Assigned task: When the line containing "- This frees 512 bytes of flash memory." appears in the entries below, begin printing there and stop after the line containing "on the ATmega48."; print each of those lines exactly and no other line.

Recorded data:
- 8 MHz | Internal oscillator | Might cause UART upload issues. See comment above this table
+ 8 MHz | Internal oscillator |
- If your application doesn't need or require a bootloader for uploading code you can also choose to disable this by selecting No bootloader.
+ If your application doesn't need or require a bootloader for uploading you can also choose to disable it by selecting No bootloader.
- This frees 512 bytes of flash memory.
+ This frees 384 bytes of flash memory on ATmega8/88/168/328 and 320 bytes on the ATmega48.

==

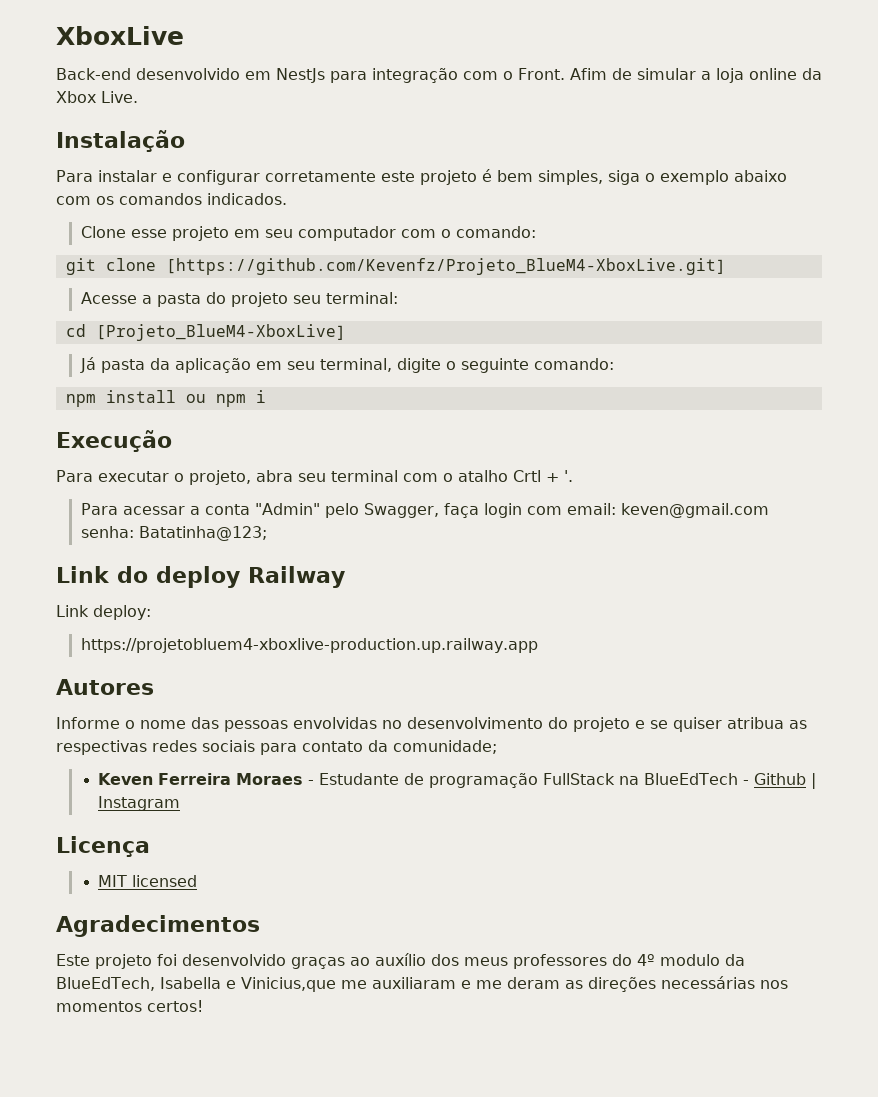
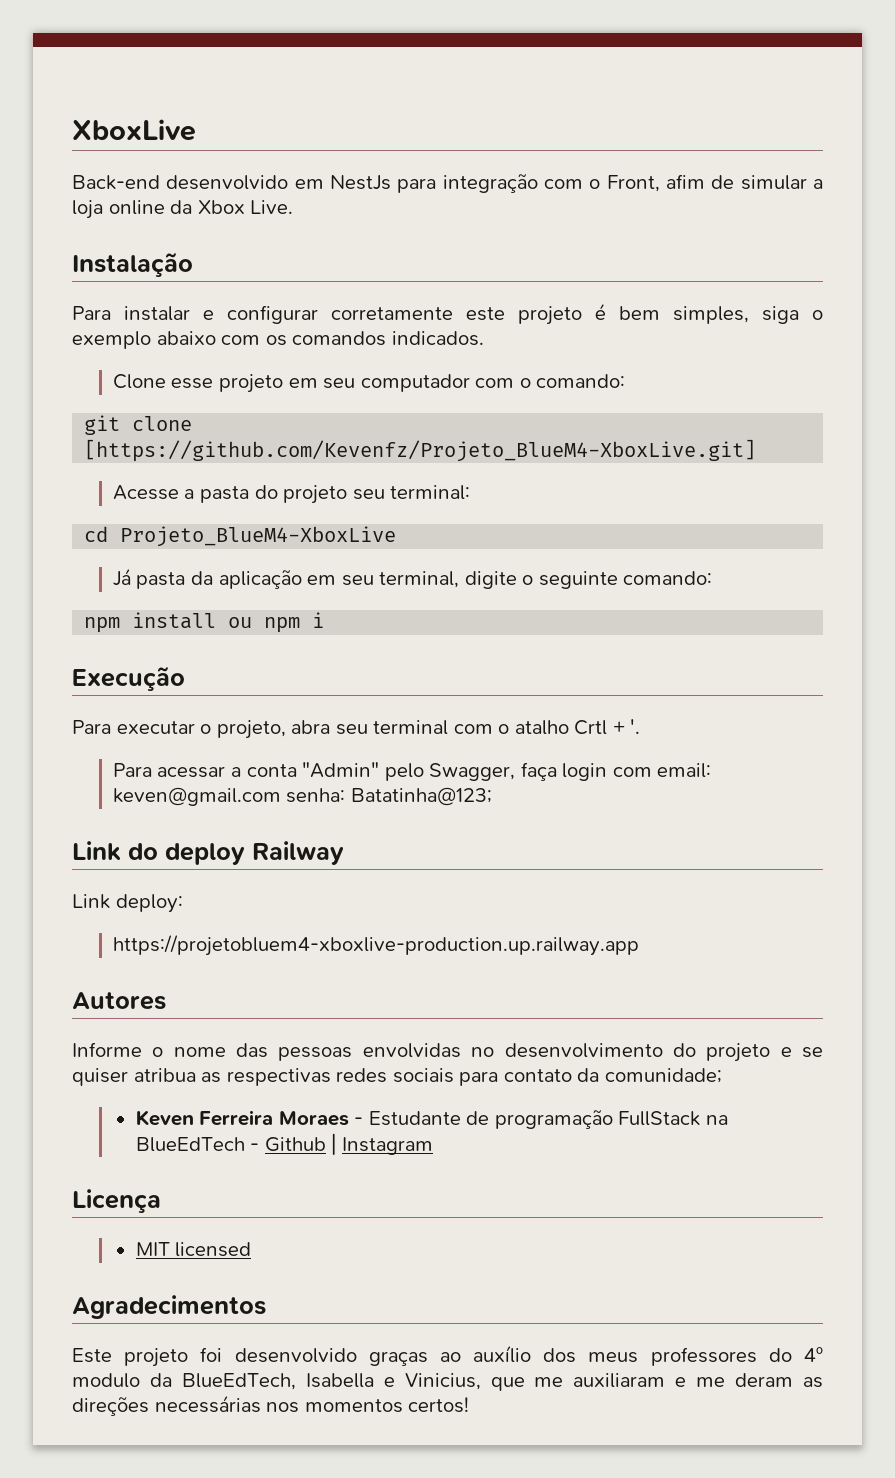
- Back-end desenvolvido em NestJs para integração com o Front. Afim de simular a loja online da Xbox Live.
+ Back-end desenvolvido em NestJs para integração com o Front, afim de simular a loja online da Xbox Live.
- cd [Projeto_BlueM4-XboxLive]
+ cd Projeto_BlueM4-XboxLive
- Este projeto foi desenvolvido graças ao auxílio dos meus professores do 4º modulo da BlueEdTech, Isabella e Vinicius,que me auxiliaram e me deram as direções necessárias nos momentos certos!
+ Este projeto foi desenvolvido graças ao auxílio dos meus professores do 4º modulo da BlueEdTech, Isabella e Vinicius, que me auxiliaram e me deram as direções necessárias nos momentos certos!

Reply:
- This frees 512 bytes of flash memory.
+ This frees 384 bytes of flash memory on ATmega8/88/168/328 and 320 bytes on the ATmega48.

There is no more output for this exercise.